Probably, though the other parts of the regex proposals are far more valuable.
- Does this proposal fit well with the feel and direction of Swift?
Not especially. Nasty, complex, inline literals are usually a feature of last resort. But, given the placement within Swift's sphere of features, it could be. If this proposal was a first implementation of custom literals, then it might be more valuable. If was exploring the future of protocols for literals, that might be valuable. If it was exploring generalized inline captures from literals, that might be more valuable. But in the end this proposal feels most like something we want for copy / paste compatibility for regexes we find on Stack Overflow, which has never been a priority for Swift before.
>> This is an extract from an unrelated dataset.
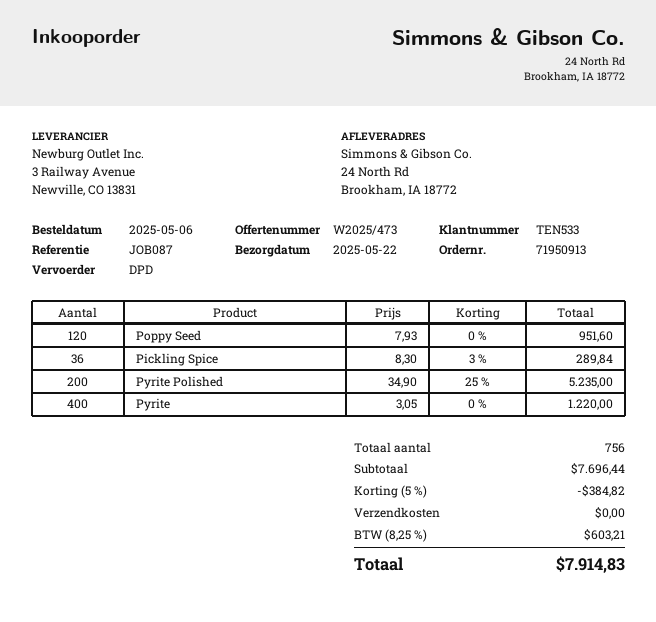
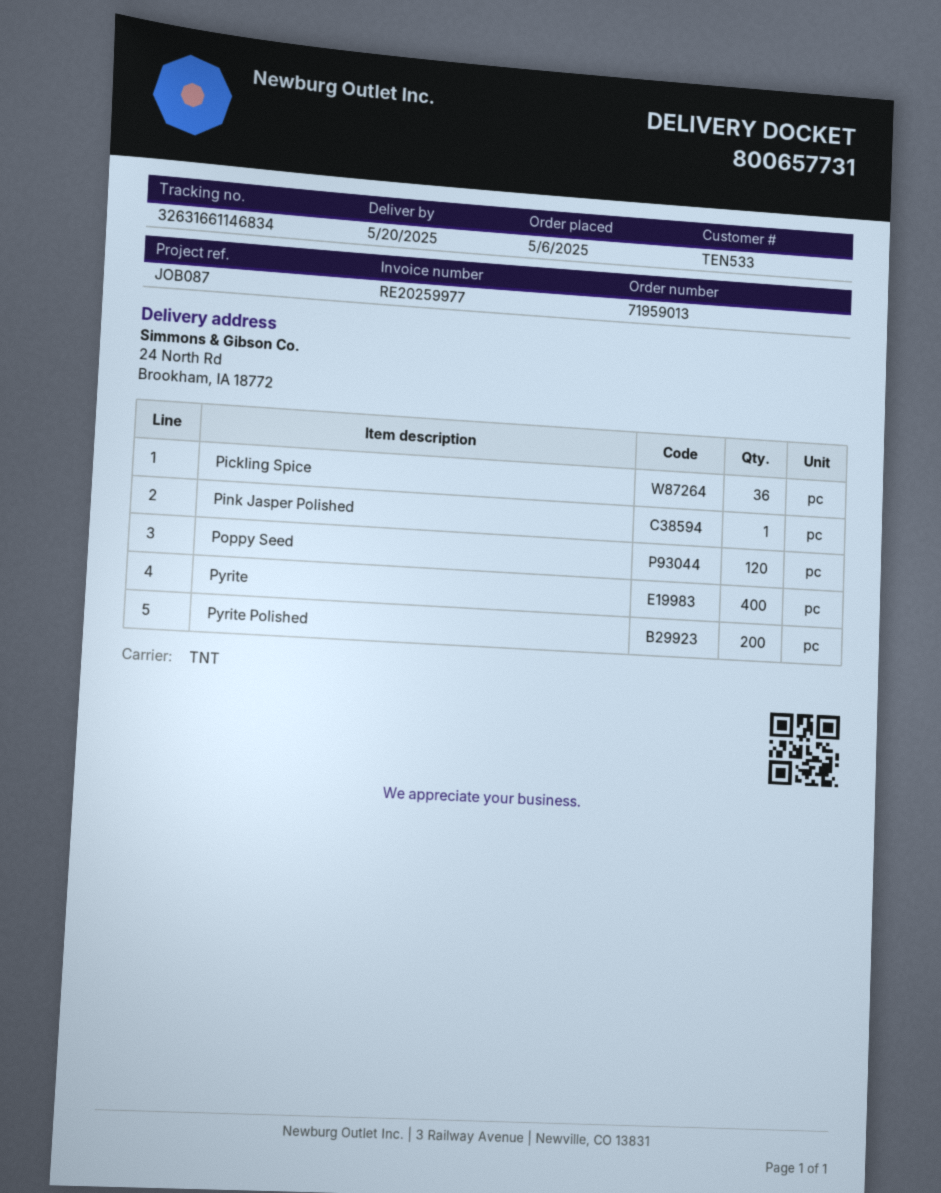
order number: 71950913 -> 71959013
delivery date: 2025-05-22 -> 2025-05-20
shipping method: DPD -> TNT
Pink Jasper Polished: none -> 1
- If you have used other languages or libraries with a similar feature, how do you feel that this proposal compares to those?
Regexes in other languages suck pretty hard. The overall set of proposal certainly puts Swift out in front of them, for the most part.
- How much effort did you put into your review? A glance, a quick reading, or an in-depth study?
I've been tracking the various pitches and proposals and tracking the development of the string processing library on GitHub.